The Phi Kappa Psi fraternity also said Monday that the article was a sample of “reckless” reporting, which greatly harmed both its public image and members’ reputation.
On Sunday, a group from the Columbia University Graduate School of Journalism reported that Rolling Stone failed to comply with basic journalistic safeguards.
In the 9000-word article that made the headlines last November, a former UVA female student called Jackie told a reporter how she was gang-raped during a 2012 campus party. The allegations shocked the whole campus, students rioted and protested against the fraternity and the fraternity house was vandalized.
Stephen Scipione, the president of Phi Kappa Psi, said that the UVA fraternity and its members were clearly defamed.
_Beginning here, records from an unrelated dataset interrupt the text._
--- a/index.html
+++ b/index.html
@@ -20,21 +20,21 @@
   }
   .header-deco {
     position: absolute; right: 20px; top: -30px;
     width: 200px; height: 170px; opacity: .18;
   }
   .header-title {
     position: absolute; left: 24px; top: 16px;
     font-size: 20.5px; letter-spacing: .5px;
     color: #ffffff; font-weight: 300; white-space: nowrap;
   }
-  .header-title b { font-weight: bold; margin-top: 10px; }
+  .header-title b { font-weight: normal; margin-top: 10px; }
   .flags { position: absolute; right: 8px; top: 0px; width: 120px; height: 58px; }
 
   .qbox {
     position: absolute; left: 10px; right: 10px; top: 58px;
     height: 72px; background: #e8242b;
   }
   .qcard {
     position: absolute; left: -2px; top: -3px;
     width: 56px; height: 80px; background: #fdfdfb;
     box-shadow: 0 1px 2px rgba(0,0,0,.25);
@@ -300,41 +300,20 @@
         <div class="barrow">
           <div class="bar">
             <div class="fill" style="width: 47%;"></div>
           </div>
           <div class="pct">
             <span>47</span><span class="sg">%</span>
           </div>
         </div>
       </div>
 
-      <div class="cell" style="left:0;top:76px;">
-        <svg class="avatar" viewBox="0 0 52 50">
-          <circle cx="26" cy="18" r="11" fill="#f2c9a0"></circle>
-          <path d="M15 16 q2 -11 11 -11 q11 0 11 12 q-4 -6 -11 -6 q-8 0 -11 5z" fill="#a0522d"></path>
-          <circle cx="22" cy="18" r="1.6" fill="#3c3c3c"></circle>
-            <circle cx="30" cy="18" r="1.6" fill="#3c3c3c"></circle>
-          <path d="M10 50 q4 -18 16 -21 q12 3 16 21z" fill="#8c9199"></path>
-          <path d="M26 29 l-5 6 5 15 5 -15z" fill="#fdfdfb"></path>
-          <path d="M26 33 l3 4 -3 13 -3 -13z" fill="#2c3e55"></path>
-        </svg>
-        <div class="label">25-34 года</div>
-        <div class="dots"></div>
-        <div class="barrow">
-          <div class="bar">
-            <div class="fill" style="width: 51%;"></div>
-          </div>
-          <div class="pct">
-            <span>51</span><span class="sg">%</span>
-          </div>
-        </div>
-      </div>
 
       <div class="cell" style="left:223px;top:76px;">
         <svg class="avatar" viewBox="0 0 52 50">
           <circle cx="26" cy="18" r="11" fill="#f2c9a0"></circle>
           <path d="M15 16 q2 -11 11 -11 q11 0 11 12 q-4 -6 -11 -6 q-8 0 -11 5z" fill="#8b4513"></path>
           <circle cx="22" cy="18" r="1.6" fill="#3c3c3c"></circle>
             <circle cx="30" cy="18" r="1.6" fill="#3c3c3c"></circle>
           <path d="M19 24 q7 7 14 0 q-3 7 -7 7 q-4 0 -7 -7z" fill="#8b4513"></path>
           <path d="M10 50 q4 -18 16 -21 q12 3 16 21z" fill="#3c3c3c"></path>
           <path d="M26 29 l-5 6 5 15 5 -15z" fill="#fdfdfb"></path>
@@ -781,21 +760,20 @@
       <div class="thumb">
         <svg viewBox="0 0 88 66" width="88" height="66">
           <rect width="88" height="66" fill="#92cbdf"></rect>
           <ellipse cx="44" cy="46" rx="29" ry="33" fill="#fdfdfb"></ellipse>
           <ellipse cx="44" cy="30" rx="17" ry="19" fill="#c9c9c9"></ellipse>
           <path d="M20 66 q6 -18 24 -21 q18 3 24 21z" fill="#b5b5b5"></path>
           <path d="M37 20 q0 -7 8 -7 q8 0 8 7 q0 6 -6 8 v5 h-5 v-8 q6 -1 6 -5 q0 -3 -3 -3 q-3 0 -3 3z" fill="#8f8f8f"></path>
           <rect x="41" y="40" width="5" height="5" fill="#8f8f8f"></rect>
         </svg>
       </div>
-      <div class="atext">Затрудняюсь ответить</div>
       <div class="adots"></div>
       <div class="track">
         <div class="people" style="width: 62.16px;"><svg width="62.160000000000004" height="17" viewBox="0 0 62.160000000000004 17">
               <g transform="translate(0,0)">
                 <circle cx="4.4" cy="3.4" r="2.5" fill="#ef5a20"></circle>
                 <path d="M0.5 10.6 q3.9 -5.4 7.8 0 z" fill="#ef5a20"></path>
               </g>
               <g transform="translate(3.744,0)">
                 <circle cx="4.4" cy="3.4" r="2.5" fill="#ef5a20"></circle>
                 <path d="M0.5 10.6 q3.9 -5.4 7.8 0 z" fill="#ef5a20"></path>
But the fraternity’s main concern is that some rape victims would choose to remain in the shadows due to that entire episode, Mr. Scipione also said.
Also, the Columbia’s report revealed Sunday that the magazine failed to verify Jackie’s story with three of her friends and did not confront the fraternity with details on the gang rape before publishing the article.
One month later, Charlottesville police investigators reported that they found no evidence on the alleged gang rape. Rolling Stone also apologized for the “discrepancies” in its story.
On Monday, fraternity member couldn’t tell when the lawsuit would be filed or provide more details on its content. But the fraternity was very upset that media still uses images of its vandalized house as a symbol of campus rape.
Rolling Stone refuses to comment on the announcement, but it did publish an article – ‘A Rape on Campus:’ What Went Wrong? – in which the managing director publicly apologized for the harm done and published in full the Columbia University Graduate School of Journalism’s report.
But in order to prevail in the lawsuit, Phi Kappa Psi will have to follow a series of steps. First, it would have to prove that the story was false and that its reputation was hurt accordingly. Next it would have to prove that the magazine was negligent in its November article’s reporting.
Moreover, if the court rules that the fraternity is a public figure, it would also have to demonstrate that Rolling Stone was either reckless or malicious. Rebecca Tushnet, a law professor at Georgetown University, Washington, DC, believes that the lawsuit would very much turn on recklessness.
Prof. Tushnet also said that fraternity members could sue but it would be hard to prevail since none of them was clearly identified by editor Sabrina Rubin Erdely, who wrote the article. On the other hand, the University of Virginia will not be able to sue for defamation because it is a government entity.
Rolling Stone will be defended in court by Davis Wright Tremaine, a respected law firm with vast expertise in lawsuits involving media organizations. The firm declined to comment on the incoming suit.